Sparkling Water Architecture

At the end of this blog post, we also show how the generated model can be taken into production using Spark Streaming application. We use Python and PySparkling for model training phase and Scala for the deployment example.

For the purpose of this blog, we use the Combined Cycle Power Plant dataset. The goal here is to predict the energy output (in megawatts), given the temperature, ambient pressure, relative humidity and exhaust vacuum values. We will alter the dataset a little bit for the blog post purposes and use only rows where the temperature is higher then 10 degrees celsius. This can be explained such as that we are interested just in plant performance in the warmer days.

Obtain Sparkling Water

First step is to download Sparkling Water. It can be downloaded from our official download page. Please make sure to use the latest Sparkling Water as the H2OAutoml in Sparkling Water is a fairly new feature available in the latest versions. Once you downloaded the Sparkling Water, please follow the instructions on the PySparkling tab on how to start PySparkling interpreter.

Download Sparkling Water

Start Sparkling Water

In order to be able to use both Spark and H2O alongside, we need to make H2O available inside the Spark cluster. This can be achieved by
running the code below.

from pysparkling import * # Import PySparkling
hc = H2OContext.getOrCreate(spark) # Start the H2OContext

This code starts H2O node on each spark executor and a special H2O node called client node inside the Spark driver.

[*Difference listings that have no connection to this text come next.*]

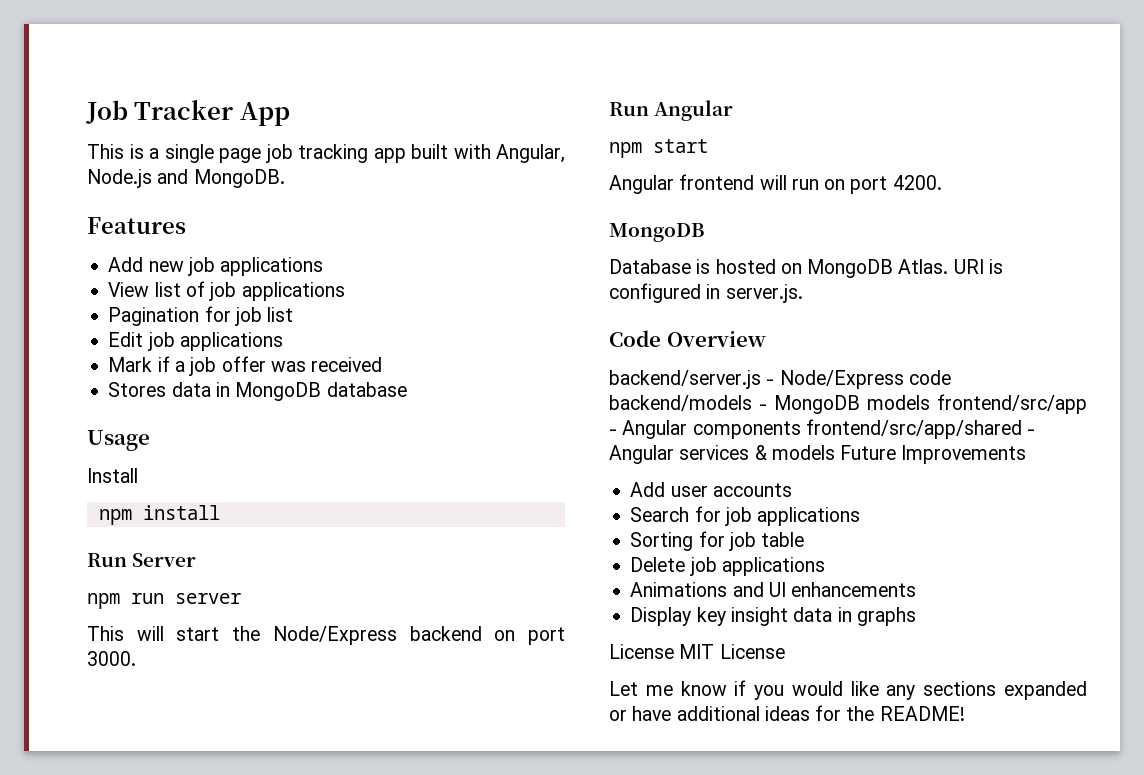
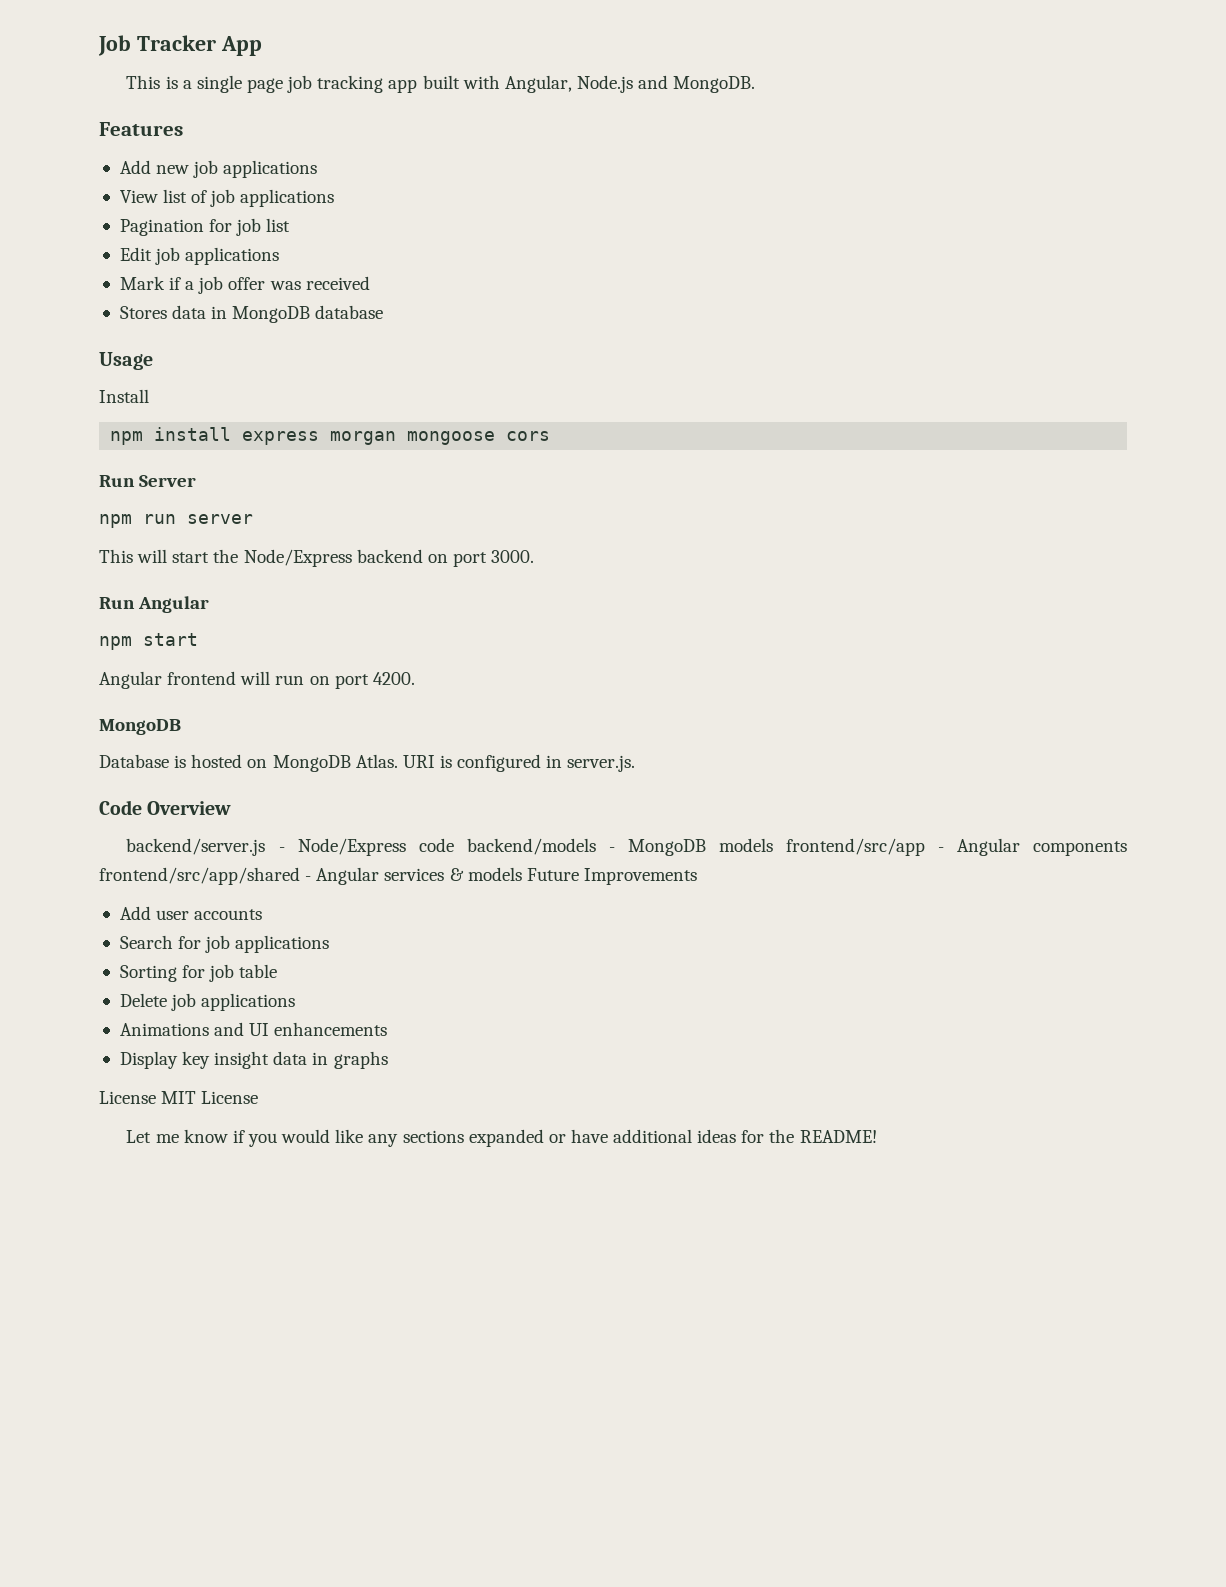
- npm install
+ npm install express morgan mongoose cors

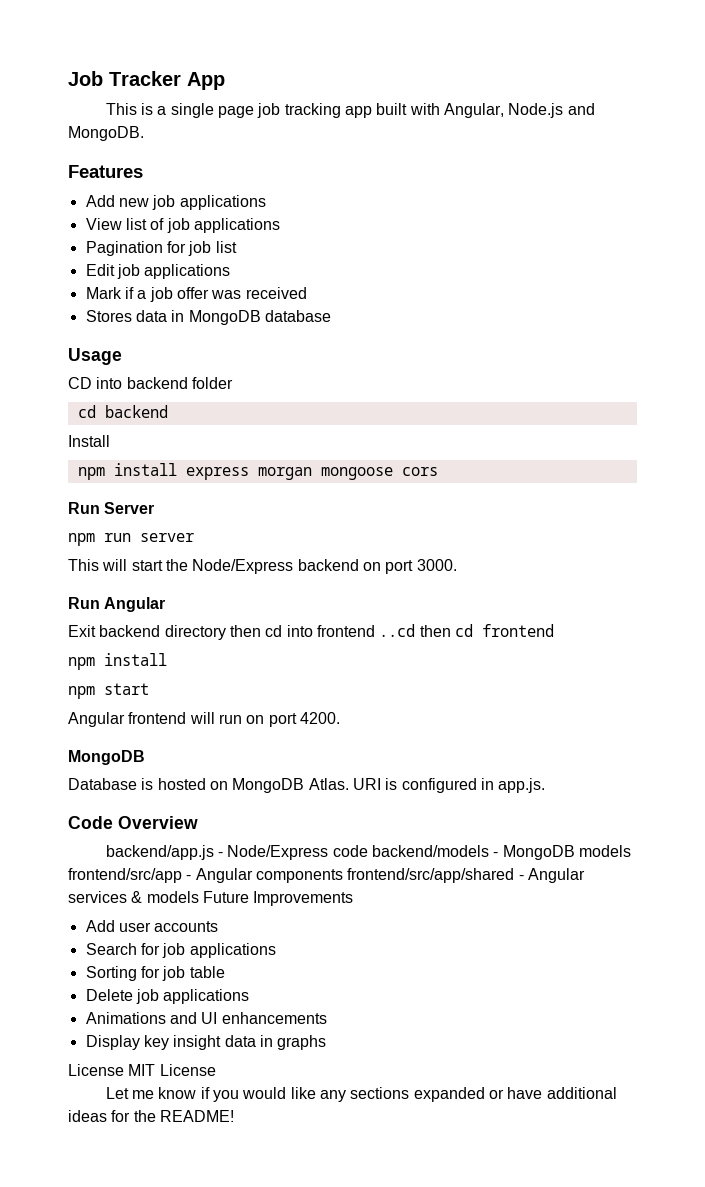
+ CD into backend folder
+ cd backend
+ Exit backend directory then cd into frontend ..cd then cd frontend
+ npm install
- URI is configured in server.js.
+ URI is configured in app.js.
- backend/server.js - Node/Express code backend/models - MongoDB models frontend/src/app - Angular components frontend/src/app/shared - Angular services & models Future Improvements
+ backend/app.js - Node/Express code backend/models - MongoDB models frontend/src/app - Angular components frontend/src/app/shared - Angular services & models Future Improvements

Load Data into Sparkling Water

We use Spark to load the data into memory. For that, we can use the line below:

powerplant_df = spark.read.option("inferSchema", "true").csv("powerplant_output.csv", header=True)

This code imports the file from the specified location into the Spark cluster and creates a Spark Dataframe from it. The original datafile can be downloaded from here. It is important to specify the inferSchema option to true because otherwise, Spark won’t try to automatically infer the data types and we will have all columns with type String. This way, the types are correctly inferred.

We will use a portion of this data for the training purposes and a portion for demonstrating the predictions. We can use randomSplit method available on the Spark Dataframe to split the data as:

splits = powerplant_df.randomSplit([0.8, 0.2], 1)
train = splits[0]
for_predictions = splits[1]

We split the dataset and give 80% to one split and 20% to another. The last argument specifies the seed to the method can behave deterministically. We use the 80% part for the training purposes and the second part for scoring later.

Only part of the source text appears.